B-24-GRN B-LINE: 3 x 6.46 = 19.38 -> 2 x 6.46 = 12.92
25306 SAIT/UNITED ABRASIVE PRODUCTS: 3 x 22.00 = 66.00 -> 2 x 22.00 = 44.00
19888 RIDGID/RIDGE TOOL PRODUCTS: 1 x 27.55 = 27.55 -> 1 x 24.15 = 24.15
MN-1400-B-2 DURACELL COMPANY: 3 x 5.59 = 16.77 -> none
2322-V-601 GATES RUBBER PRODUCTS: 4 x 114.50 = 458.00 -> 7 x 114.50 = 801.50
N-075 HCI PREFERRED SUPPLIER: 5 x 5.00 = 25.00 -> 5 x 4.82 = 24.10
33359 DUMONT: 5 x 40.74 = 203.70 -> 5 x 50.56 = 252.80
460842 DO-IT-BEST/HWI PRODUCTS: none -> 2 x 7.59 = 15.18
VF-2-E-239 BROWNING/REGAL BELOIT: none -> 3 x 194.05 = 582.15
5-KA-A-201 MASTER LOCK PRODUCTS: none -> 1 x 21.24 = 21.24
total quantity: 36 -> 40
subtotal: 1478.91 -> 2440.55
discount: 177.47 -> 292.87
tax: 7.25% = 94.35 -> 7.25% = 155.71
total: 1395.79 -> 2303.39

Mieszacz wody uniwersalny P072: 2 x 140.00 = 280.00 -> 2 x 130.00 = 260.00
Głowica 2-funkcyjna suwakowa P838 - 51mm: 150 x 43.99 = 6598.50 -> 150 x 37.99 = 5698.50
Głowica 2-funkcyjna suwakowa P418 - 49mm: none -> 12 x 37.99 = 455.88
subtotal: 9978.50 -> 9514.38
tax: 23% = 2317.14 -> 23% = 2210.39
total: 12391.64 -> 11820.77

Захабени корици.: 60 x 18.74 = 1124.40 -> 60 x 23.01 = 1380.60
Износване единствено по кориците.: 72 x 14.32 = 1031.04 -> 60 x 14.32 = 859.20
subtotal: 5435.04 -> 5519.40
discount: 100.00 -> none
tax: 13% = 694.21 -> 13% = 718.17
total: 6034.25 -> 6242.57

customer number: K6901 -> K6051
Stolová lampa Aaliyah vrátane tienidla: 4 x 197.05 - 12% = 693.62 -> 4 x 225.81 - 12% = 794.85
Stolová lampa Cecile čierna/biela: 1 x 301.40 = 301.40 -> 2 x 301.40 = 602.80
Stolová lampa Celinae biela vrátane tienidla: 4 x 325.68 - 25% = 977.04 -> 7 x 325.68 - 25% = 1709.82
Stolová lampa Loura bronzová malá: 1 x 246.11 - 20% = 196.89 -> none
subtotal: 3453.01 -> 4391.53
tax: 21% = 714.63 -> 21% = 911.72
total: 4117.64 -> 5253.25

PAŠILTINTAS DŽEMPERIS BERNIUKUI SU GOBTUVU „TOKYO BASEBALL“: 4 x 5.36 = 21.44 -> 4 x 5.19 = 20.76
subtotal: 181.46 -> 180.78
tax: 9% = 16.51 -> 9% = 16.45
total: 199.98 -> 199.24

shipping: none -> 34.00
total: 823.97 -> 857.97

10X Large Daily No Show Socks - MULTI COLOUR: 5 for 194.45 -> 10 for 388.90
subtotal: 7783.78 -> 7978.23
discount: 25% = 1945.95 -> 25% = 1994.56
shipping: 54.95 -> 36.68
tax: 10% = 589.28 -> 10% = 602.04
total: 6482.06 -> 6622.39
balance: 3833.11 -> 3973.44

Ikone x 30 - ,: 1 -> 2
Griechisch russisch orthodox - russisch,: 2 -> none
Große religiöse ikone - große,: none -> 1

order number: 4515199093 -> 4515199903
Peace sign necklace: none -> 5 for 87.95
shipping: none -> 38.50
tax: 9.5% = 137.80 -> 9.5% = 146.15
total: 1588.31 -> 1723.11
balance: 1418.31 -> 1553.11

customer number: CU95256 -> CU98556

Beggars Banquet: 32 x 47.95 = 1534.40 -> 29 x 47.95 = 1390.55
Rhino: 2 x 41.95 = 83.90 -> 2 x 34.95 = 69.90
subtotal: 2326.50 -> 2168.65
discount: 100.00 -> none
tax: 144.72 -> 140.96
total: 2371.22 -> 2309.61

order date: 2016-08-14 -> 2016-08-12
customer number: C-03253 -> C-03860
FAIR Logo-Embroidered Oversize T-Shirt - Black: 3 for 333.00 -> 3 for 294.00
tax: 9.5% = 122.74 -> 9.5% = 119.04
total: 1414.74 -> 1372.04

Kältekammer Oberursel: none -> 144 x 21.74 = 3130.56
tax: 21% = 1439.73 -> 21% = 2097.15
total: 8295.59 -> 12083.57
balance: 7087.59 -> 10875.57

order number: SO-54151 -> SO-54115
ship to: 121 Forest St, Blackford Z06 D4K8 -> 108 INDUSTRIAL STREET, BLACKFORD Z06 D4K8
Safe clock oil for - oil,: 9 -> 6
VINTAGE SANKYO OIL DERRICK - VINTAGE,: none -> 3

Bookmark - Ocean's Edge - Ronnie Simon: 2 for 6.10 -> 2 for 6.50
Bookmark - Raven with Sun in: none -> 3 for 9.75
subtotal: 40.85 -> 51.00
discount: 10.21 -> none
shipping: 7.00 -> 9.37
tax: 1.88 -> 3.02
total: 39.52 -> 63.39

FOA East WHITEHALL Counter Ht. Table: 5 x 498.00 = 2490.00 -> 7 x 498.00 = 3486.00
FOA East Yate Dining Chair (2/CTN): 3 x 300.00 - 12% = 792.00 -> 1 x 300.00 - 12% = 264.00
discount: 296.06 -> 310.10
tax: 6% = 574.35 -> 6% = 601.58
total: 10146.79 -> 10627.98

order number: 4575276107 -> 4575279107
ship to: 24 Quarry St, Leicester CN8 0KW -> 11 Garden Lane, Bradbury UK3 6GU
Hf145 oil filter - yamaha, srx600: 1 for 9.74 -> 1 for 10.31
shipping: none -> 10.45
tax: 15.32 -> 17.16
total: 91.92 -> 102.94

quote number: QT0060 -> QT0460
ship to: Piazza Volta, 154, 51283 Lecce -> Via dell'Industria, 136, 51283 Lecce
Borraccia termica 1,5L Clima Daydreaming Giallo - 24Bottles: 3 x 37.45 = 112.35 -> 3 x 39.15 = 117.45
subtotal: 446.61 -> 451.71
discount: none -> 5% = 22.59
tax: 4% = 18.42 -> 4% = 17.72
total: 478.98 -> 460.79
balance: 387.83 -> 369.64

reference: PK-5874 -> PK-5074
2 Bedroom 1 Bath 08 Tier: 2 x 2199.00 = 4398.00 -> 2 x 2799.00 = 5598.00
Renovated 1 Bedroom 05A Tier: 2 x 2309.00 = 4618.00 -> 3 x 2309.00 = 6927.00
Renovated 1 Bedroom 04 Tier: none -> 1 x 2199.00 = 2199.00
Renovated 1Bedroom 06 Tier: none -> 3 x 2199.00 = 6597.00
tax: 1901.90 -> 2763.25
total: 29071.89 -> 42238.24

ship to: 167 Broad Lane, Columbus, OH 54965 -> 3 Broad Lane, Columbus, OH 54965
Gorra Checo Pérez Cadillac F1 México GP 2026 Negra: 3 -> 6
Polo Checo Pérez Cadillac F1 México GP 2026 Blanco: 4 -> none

> WHAT YOU WILL DO: Which lines above run from the one containing "total: 39.52 -> 63.39" down to the one containing "total: 91.92 -> 102.94"? Repeat exactly those, both ends included, and nothing else.

> TASK RESULT:
total: 39.52 -> 63.39

FOA East WHITEHALL Counter Ht. Table: 5 x 498.00 = 2490.00 -> 7 x 498.00 = 3486.00
FOA East Yate Dining Chair (2/CTN): 3 x 300.00 - 12% = 792.00 -> 1 x 300.00 - 12% = 264.00
discount: 296.06 -> 310.10
tax: 6% = 574.35 -> 6% = 601.58
total: 10146.79 -> 10627.98

order number: 4575276107 -> 4575279107
ship to: 24 Quarry St, Leicester CN8 0KW -> 11 Garden Lane, Bradbury UK3 6GU
Hf145 oil filter - yamaha, srx600: 1 for 9.74 -> 1 for 10.31
shipping: none -> 10.45
tax: 15.32 -> 17.16
total: 91.92 -> 102.94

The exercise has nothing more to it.